SAS Programming

DATA Step, Macro, Functions and more
BookmarkSubscribeRSS Feed
abhi309
Obsidian | Level 7

I have the following data in a txt format and I need to import it as a SAS dataset.  I tried importing as tab  delimited file but data is looking completely different in SAS. 

The file is very big and even when I am trying to open it with any txt editor it is not showing me the correct format. Below is the link to download the file and detail of the variables. 

 

https://ftp.cdc.gov/pub/Health_Statistics/NCHS/Datasets/DVS/natality/Nat2023us.zip

https://ftp.cdc.gov/pub/Health_Statistics/NCHS/Dataset_Documentation/DVS/natality/UserGuide2023.pdf

 

 

 

4 REPLIES 4
ballardw
Super User

First thing you attached two files. Import which? The PDF describes the text file and you would use that to write a data step to read the text file. Import will almost certainly get stuff wrong.

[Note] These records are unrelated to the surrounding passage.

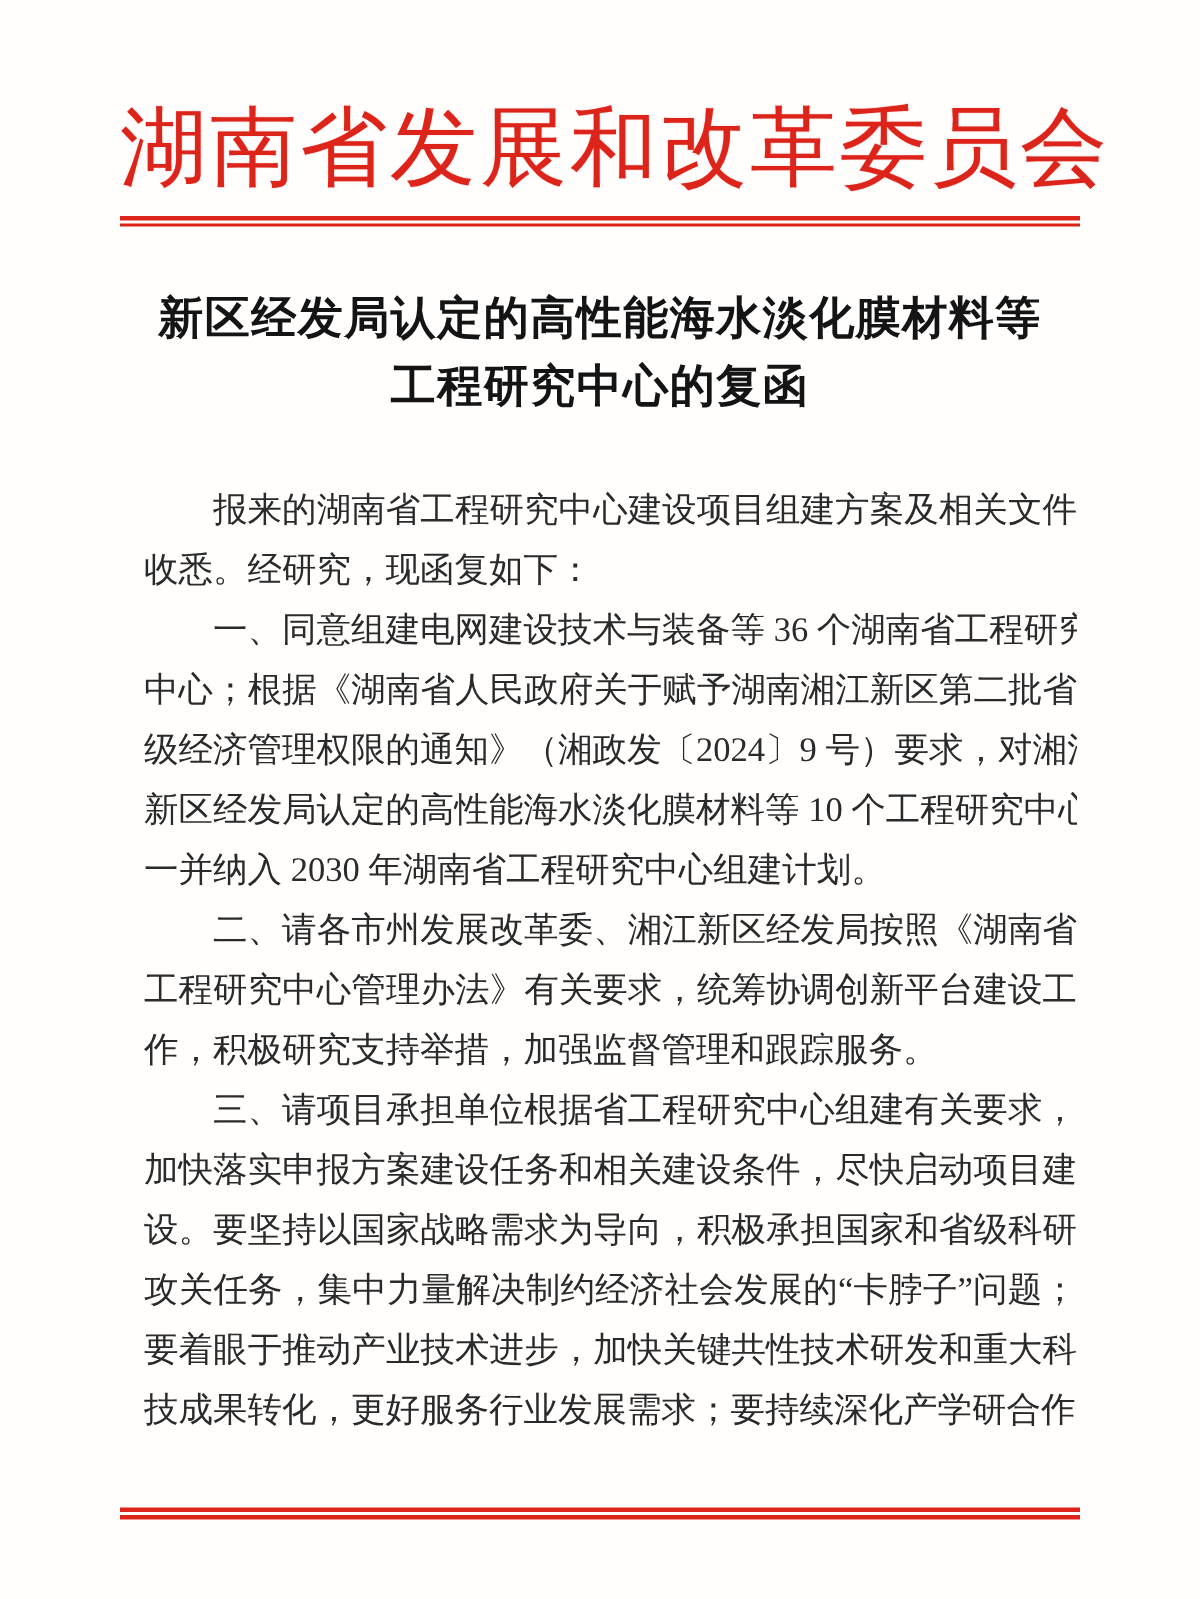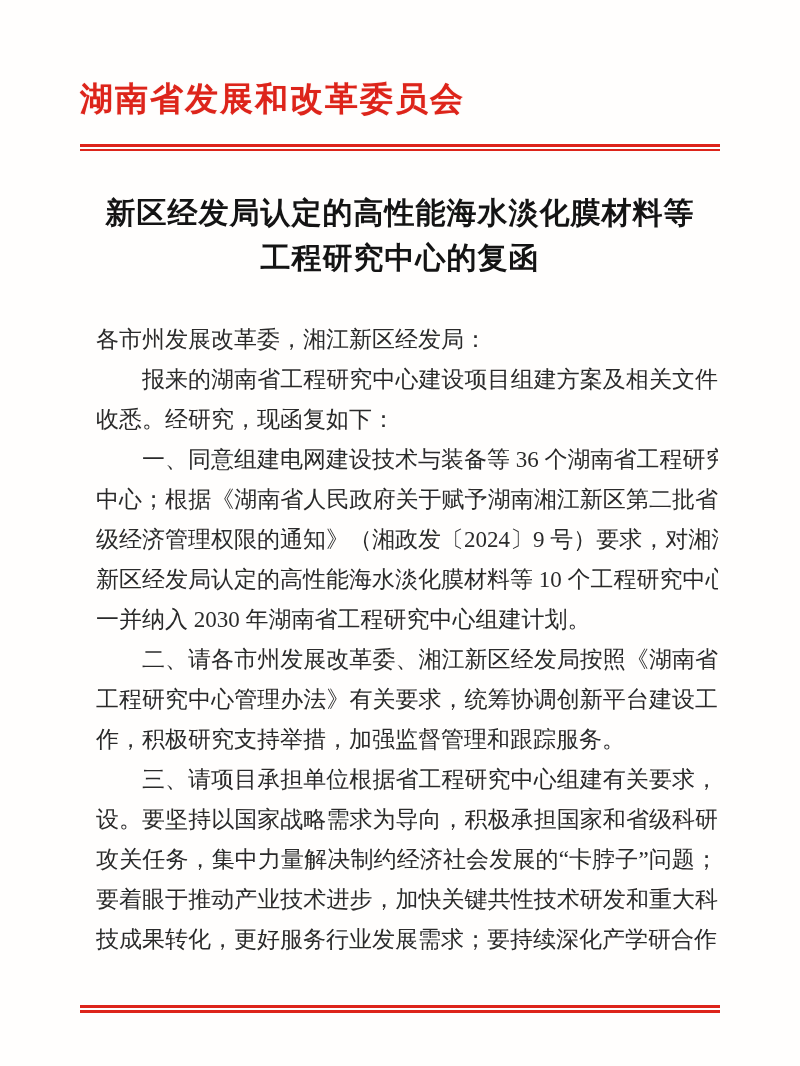--- a/index.html
+++ b/index.html
@@ -24,22 +24,22 @@
     height: 100%;
   }
   
   .agency {
     position: absolute;
     top: 68px;
     left: 0;
     width: 640px;
     text-align: left;
     color: #dd241a;
-    font-weight: bold;
-    font-size: 33px;
+    font-weight: normal;
+    font-size: 58px;
     line-height: 62px;
     letter-spacing: 2px;
     white-space: nowrap;
     text-shadow: 0 0 1px rgba(221,36,26,0.35);
   }
   
   .rule {
     position: absolute;
     left: 0;
     width: 640px;
@@ -104,32 +104,32 @@
       <div class="gap"></div>
       <div class="bar-b"></div>
     </div>
 
     <div class="doc-title">
       <div>新区经发局认定的高性能海水淡化膜材料等</div>
       <div>工程研究中心的复函</div>
     </div>
 
     <div class="body-text">
-      <div class="line short">各市州发展改革委，湘江新区经发局：</div>
       <div class="line indent">报来的湖南省工程研究中心建设项目组建方案及相关文件</div>
       <div class="line short">收悉。经研究，现函复如下：</div>
       <div class="line indent">一、同意组建电网建设技术与装备等 36 个湖南省工程研究</div>
       <div class="line">中心；根据《湖南省人民政府关于赋予湖南湘江新区第二批省</div>
       <div class="line">级经济管理权限的通知》（湘政发〔2024〕9 号）要求，对湘江</div>
       <div class="line">新区经发局认定的高性能海水淡化膜材料等 10 个工程研究中心</div>
       <div class="line short">一并纳入 2030 年湖南省工程研究中心组建计划。</div>
       <div class="line indent">二、请各市州发展改革委、湘江新区经发局按照《湖南省</div>
       <div class="line">工程研究中心管理办法》有关要求，统筹协调创新平台建设工</div>
       <div class="line short">作，积极研究支持举措，加强监督管理和跟踪服务。</div>
       <div class="line indent">三、请项目承担单位根据省工程研究中心组建有关要求，</div>
+      <div class="line">加快落实申报方案建设任务和相关建设条件，尽快启动项目建</div>
       <div class="line">设。要坚持以国家战略需求为导向，积极承担国家和省级科研</div>
       <div class="line">攻关任务，集中力量解决制约经济社会发展的“卡脖子”问题；</div>
       <div class="line">要着眼于推动产业技术进步，加快关键共性技术研发和重大科</div>
       <div class="line">技成果转化，更好服务行业发展需求；要持续深化产学研合作，</div>
     </div>
 
     <div class="rule rule-bottom">
       <div class="bar-a"></div>
       <div class="gap"></div>
       <div class="bar-b"></div>

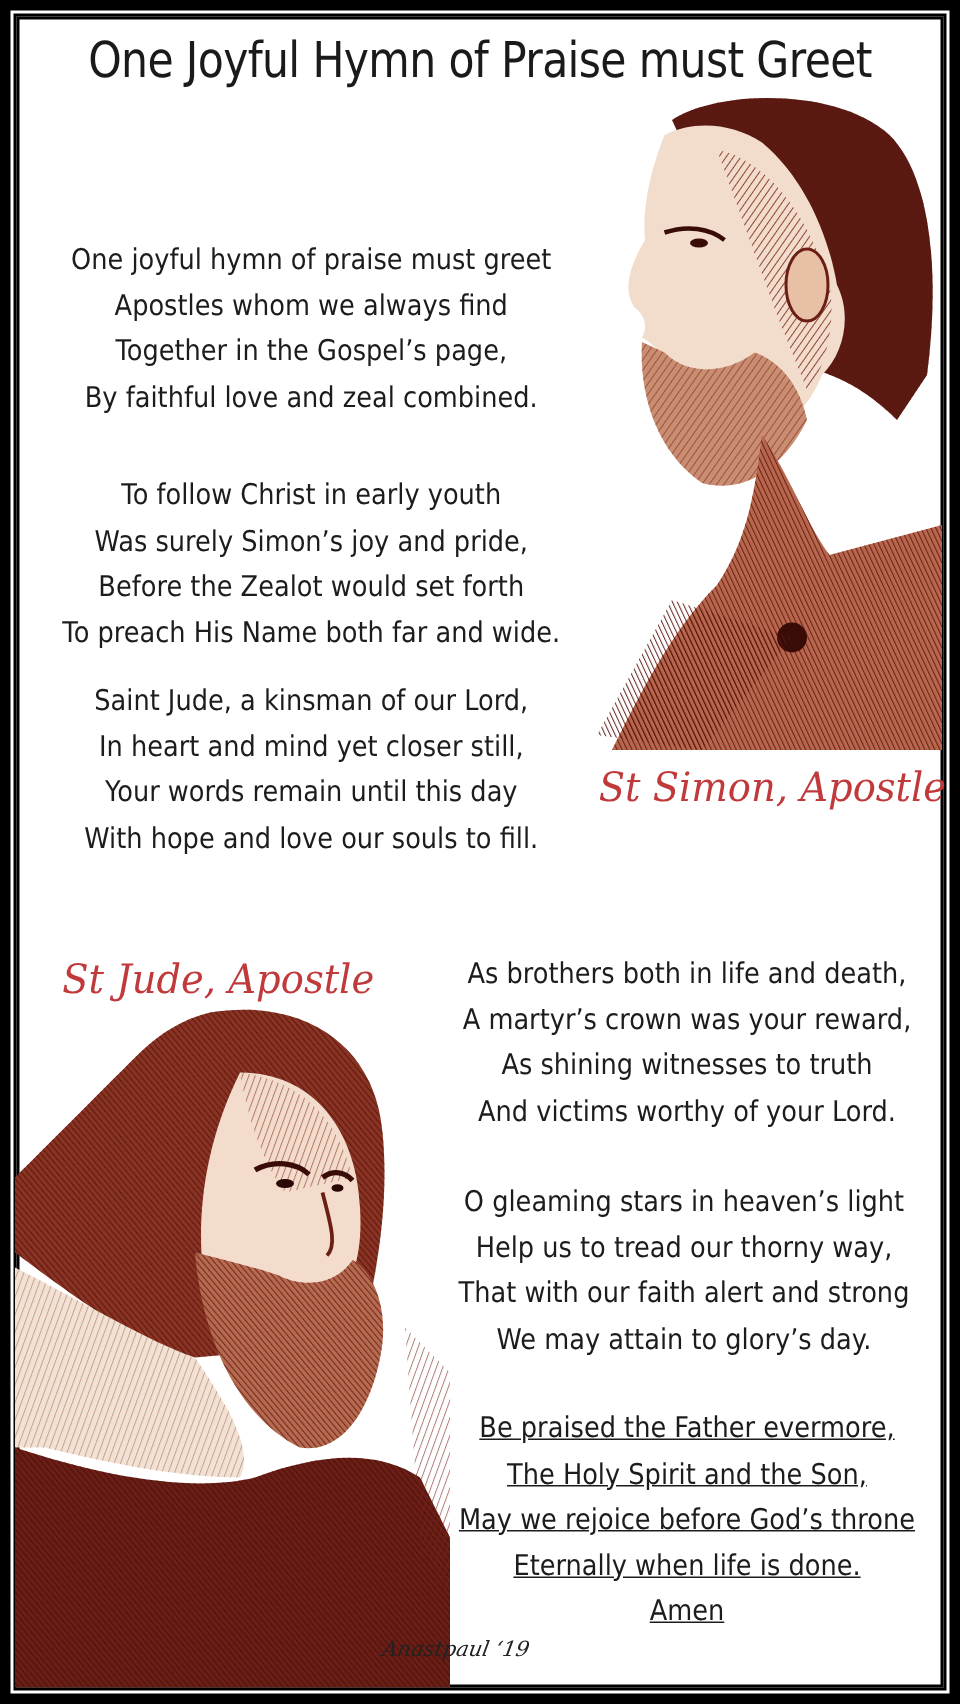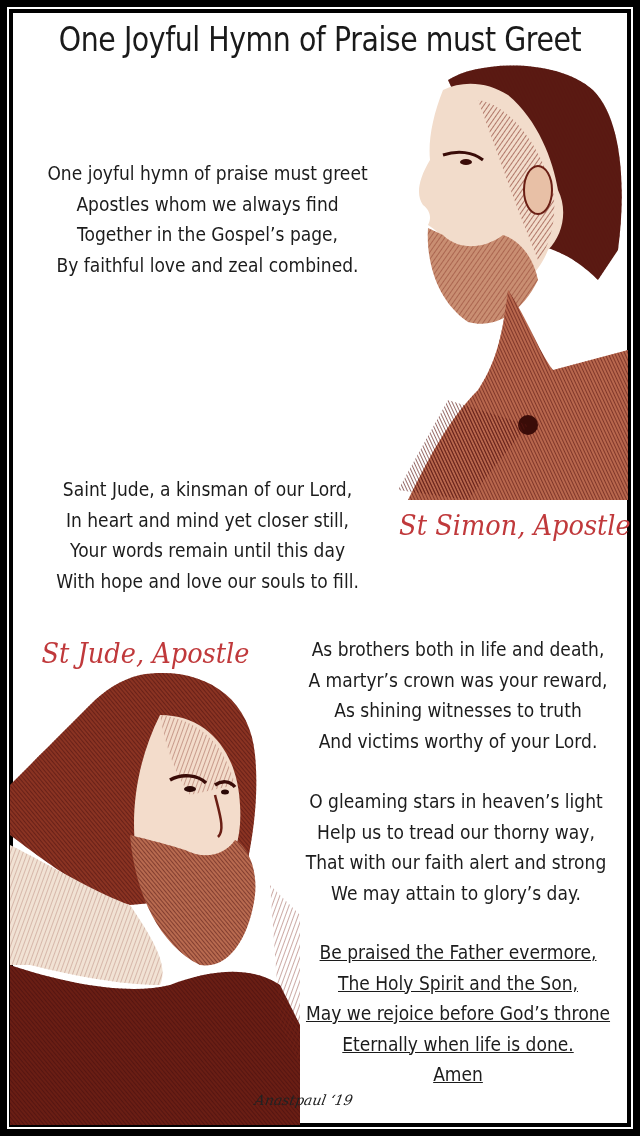--- a/index.html
+++ b/index.html
@@ -60,22 +60,28 @@
 
   <div class="caption" style="left:393px; top:510px;">St Simon, Apostle</div>
 
   <div class="stanza" style="left:0; width:415px; top:158px;">
     <div>One joyful hymn of praise must greet</div>
     <div>Apostles whom we always find</div>
     <div>Together in the Gospel’s page,</div>
     <div>By faithful love and zeal combined.</div>
   </div>
 
+  <div class="stanza" style="left:0; width:415px; top:315px;">
+    <div>To follow Christ in early youth</div>
+    <div>Was surely Simon’s joy and pride,</div>
+    <div>Before the Zealot would set forth</div>
+    <div>To preach His Name both far and wide.</div>
+  </div>
 
-  <div class="stanza" style="left:0; width:415px; top:474px;">
+  <div class="stanza" style="left:0; width:415px; top:452px;">
     <div>Saint Jude, a kinsman of our Lord,</div>
     <div>In heart and mind yet closer still,</div>
     <div>Your words remain until this day</div>
     <div>With hope and love our souls to fill.</div>
   </div>
 
   <div class="caption" style="left:36px; top:638px;">St Jude, Apostle</div>
 
   <svg class="portrait" style="left:10px; top:665px;" width="290" height="460" viewBox="0 0 290 460">
     <defs>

Starting on Page 8 of the PDF and you see the first column with "Position" as the header shows that this is fixed column file. That means specific variables occupy specify column(s). Import will never get that correct as it expects something in the file to tell where values start/end. Typically tab or some other character if the file is text. In this case there is no such delimiter between variables.

 

I would strongly suggest searching the source website as CDC quite often has a section with SAS code to read the files and often instructions for the various versions.  The documentation starting at page 8 runs more than 30 pages of file description. I have used such to write code to read files. It is part of my paid job. I am not going to that much effort on this forum where I volunteer.

 

Here is how to apply the information starting at page 8 to write a data step to read the file after you unzip the file. Unzip the file before running following code and use the path to the unzipped file and what ever the name of the file may be on the Infile statement. The $ means you are reading character values.

data datasetname;
   infile "<path>\filename.txt" truncover lrecl=32000;
   input
      filler $ 1-8 
      dob_yy 9-12
      dob_mm 13-14
      filler $ 15-18 
      dob_tt 19-22
   ;
   drop filler;
run;

The "filler" actually are not needed in the code but I included for continuity to follow the text in the document. You would only have one variable by that name in the output and since it is "blank" dropping it makes sense.

 

 

 

 

Patrick
Opal | Level 21

If you can't find ready-made SAS data step code as suggested by @ballardw then you need to create this code by yourself based on the record description in the pdf.

 

Below some input which is hopefully helpful to you.

 

1. Using WSL (a Linux prompt for Windows) I've run below command to create the attached txt file which contains the first 2000 lines of your big file. This should allow you to inspect the source data in an editor.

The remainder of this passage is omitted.